Meinungsfreude und Mut zum Urteil ja, gemeiner Verriss und Bevormundung des Publikums nein.

Drei von Musik besessene Schlachtrösser

Eleonore Büning, geboren in Frankfurt am Main, aufgewachsen in Bonn am Rhein, lernte dort das Flöten und Geigen. Nach der Matura im Sommer 1970 kehrte sie heim in ihre Vaterstadt Berlin, wo sie Musik-, Theater- und Literaturwissenschaften an der Freien Universität Berlin studierte und mit dem Klavierspielen anfing.

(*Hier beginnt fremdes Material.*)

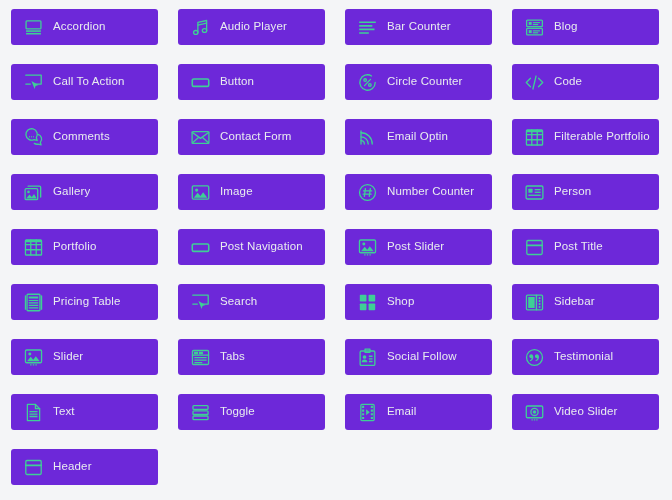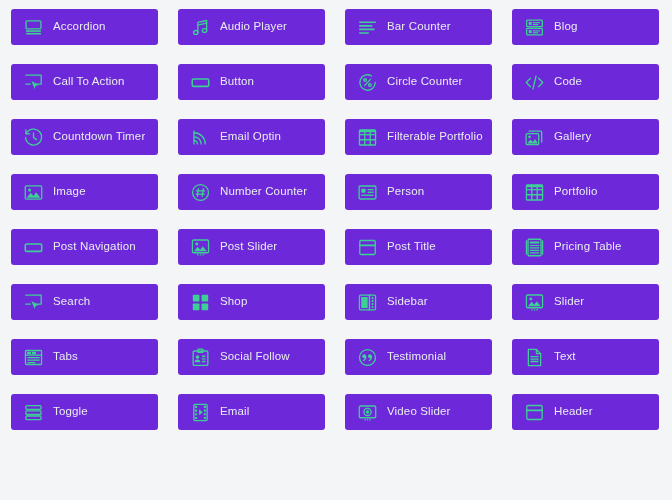"Comments" div.module-tile { html: none -> <div> <span> <svg> <path></path> <path></path> <path></path> </svg> </span> <span>Comments</span> </div> }
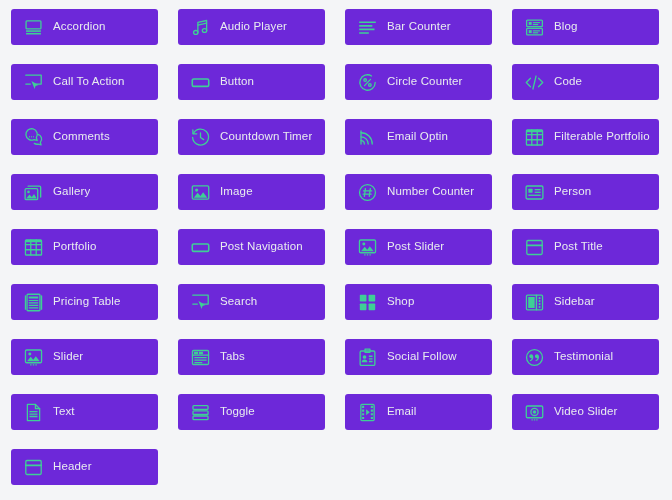"Contact Form" div.module-tile { html: none -> <div> <span> <svg> <rect></rect> <path></path> <path></path> </svg> </span> <span>Contact Form</span> </div> }
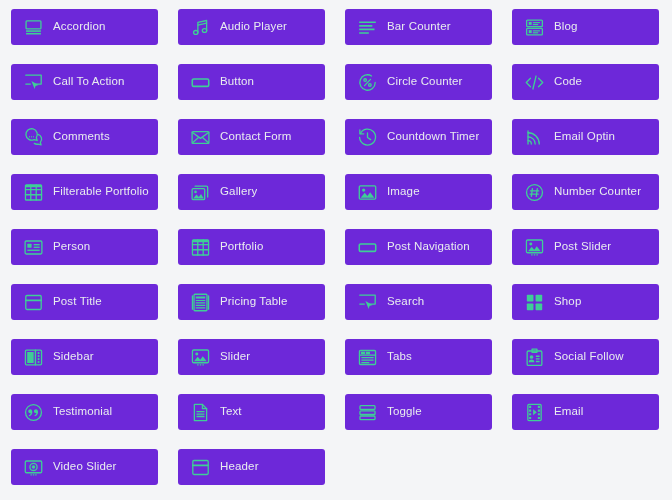"Countdown Timer" div.module-tile { html: <div> <span> <svg> <path></path> <path></path> <path></path> </svg> </span> <span>Countdown Timer</span> </div> -> none }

Nach einem kurzen Intermezzo als Praktikantin in der angewandten Musiktherapie schloss sie das Studium mit einer Doktorarbeit über frühe Beethovenrezeption ab. 1978 begann sie zum Broterwerb über Musik zu schreiben: zunächst Aufsätze für Musikfachzeitschriften, dann Musikkritiken für verschiedene Zeitungen, später auch Musiksendungen für den Rundfunk.

Im Januar 1994 trat sie als Musikredakteurin in das Feuilleton der "Zeit" ein, seit dem 1. April 1997 ist sie Musikredakteurin der "FAZ" in Berlin. Eleonore Büning hat heute noch Premierenfieber und noch heute empfindet sie es als Privileg, ihr Hobby zum Beruf gemacht zu haben: "Das Schönste ist, und es kommt doch immer wieder vor, jedes zehnte-, zwölfte Mal, dass ich in einer Aufführung sitze und einfach nur glücklich bin, dass es so etwas Wunderbares gibt."

Musik hören ist wie amten

Ljubisa Tosic, seit vielen Jahren erster Musikkritiker des "Standard", mag an seinem Beruf am meisten, dass er - sein Instrument ist die Gitarre und seine bevorzugte Musikrichtung der Jazz - weiterpflegen kann, was immer schon seine Leidenschaft war. Sich nicht mit Musik beschäftigen wäre für ihn gleichbedeutend mit: jetzt hörst du auf zu atmen.

Auch Karl Harb, seit 32 Jahren bei den Salzburger Nachrichten, ist kein verhinderter Künstler - viel gebrauchtes Klischee -, sondern will seine Liebe, sein Brennen für Musik und Musiktheater mithilfe eines - für den Beruf unerlässlichen - Schreibtalents dem Publikum vermitteln.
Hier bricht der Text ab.